MB: Can't somebody just come and tuck me into bed and bring me soup? Please just make it stop. Make it better. Make it better, even just for a minute, right? Just wash my hair for me. It can be something as small as that, right? And you're right. You just want your mum, and you just want to feel comfort, and you want your teddy bear from when you were five.
It’s something she’s doing in her therapy sessions with Conan. She's doing the “transference” which is something usually she’d be so well aware of as a therapist.
MB: Oh, and counter transference!
As you said there is a specificity to the root issue being that her child is sick. We don't know why, and Julie feels that she's failing. And one of the reasons she feels that she's failing because your character, Dr. Spring, is setting unreasonable goals which aren't unreasonable.

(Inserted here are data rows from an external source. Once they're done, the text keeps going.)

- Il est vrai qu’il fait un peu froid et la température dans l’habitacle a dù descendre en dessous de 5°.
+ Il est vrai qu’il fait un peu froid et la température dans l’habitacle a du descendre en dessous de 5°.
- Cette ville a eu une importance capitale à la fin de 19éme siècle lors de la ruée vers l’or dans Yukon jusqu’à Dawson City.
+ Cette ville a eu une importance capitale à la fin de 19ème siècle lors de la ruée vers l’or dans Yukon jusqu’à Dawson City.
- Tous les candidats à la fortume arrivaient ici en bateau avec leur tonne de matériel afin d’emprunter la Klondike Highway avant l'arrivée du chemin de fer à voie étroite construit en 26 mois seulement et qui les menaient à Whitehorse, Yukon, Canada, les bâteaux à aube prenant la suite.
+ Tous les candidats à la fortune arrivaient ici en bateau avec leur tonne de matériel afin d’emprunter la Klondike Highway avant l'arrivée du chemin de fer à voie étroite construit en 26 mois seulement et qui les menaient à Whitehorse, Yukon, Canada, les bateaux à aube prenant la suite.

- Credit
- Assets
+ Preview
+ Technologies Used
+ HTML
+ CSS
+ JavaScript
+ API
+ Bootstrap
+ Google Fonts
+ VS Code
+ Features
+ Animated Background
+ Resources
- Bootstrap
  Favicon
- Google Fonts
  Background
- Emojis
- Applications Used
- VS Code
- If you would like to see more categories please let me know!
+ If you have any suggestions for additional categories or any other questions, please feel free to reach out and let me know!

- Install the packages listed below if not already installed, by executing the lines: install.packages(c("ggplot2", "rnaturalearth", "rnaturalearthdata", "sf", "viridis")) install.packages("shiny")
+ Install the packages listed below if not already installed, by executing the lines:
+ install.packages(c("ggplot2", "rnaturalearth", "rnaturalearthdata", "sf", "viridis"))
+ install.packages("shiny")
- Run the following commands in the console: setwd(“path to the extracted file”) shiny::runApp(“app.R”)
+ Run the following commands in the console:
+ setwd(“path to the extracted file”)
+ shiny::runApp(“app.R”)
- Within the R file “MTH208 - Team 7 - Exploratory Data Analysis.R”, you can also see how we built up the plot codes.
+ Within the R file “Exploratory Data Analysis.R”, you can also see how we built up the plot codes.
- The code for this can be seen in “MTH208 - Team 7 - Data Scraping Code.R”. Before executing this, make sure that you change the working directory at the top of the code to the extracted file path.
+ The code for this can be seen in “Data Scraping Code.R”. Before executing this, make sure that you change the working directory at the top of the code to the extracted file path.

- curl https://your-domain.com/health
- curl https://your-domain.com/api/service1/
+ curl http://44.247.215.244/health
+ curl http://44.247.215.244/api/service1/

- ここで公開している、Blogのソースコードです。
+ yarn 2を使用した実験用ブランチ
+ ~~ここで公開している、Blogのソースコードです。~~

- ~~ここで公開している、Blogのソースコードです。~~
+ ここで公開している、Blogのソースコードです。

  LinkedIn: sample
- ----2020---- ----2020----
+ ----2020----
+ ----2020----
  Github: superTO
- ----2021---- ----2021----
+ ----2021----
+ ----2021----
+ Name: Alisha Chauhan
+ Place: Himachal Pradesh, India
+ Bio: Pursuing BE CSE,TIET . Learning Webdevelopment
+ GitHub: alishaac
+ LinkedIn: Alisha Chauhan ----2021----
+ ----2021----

MB: Everybody else seems to be able to follow them, right? That's what my character would say. Yes, there's a room full of mothers at the mother's meeting. All of these women seem to be able to follow what Dr Spring is asking them to do. Why can't you?
That’s how she perceives it.
MB: What I'm interested in too, is, like you said, we're so in her point of view, we don't see anything that she doesn't see. We're not in any room that she's not in. We never leave her. Ever, ever, ever, ever, ever. So, a viewer can decide this for themselves. A viewer can read it as, yeah, the universe is against this woman, right? The viewer can also read it as is she perceiving it this way? Well, that's it, combination of the two, and it can be a combination of the two. Absolutely two things can exist at once. And that's what I was very interested in.
Yeah, she got a bad lot. She got a bad lot with this situation with her daughter. But she's letting it destroy herself. She's destroying herself. She's sacrificing herself onto the altar, you know, and that's not necessary as a viewer, as a someone with compassion for the character, but inside the movie, who is it that has the compassion, you know, and she I don't know that's a that's a question for the viewer.
The audience feels empathy, but we're trying to work out what is real and what isn't within the film. She's not sleeping. Every time she has an opportunity she goes outside and runs away.
MB: She's not sleeping, and we see she's sleep deprived. She is drinking. She's eating horribly. She's eating snacks. She's stuffing herself with peanut butter cups and eating disgusting lasagna microwave meals. She’s not taking care of herself.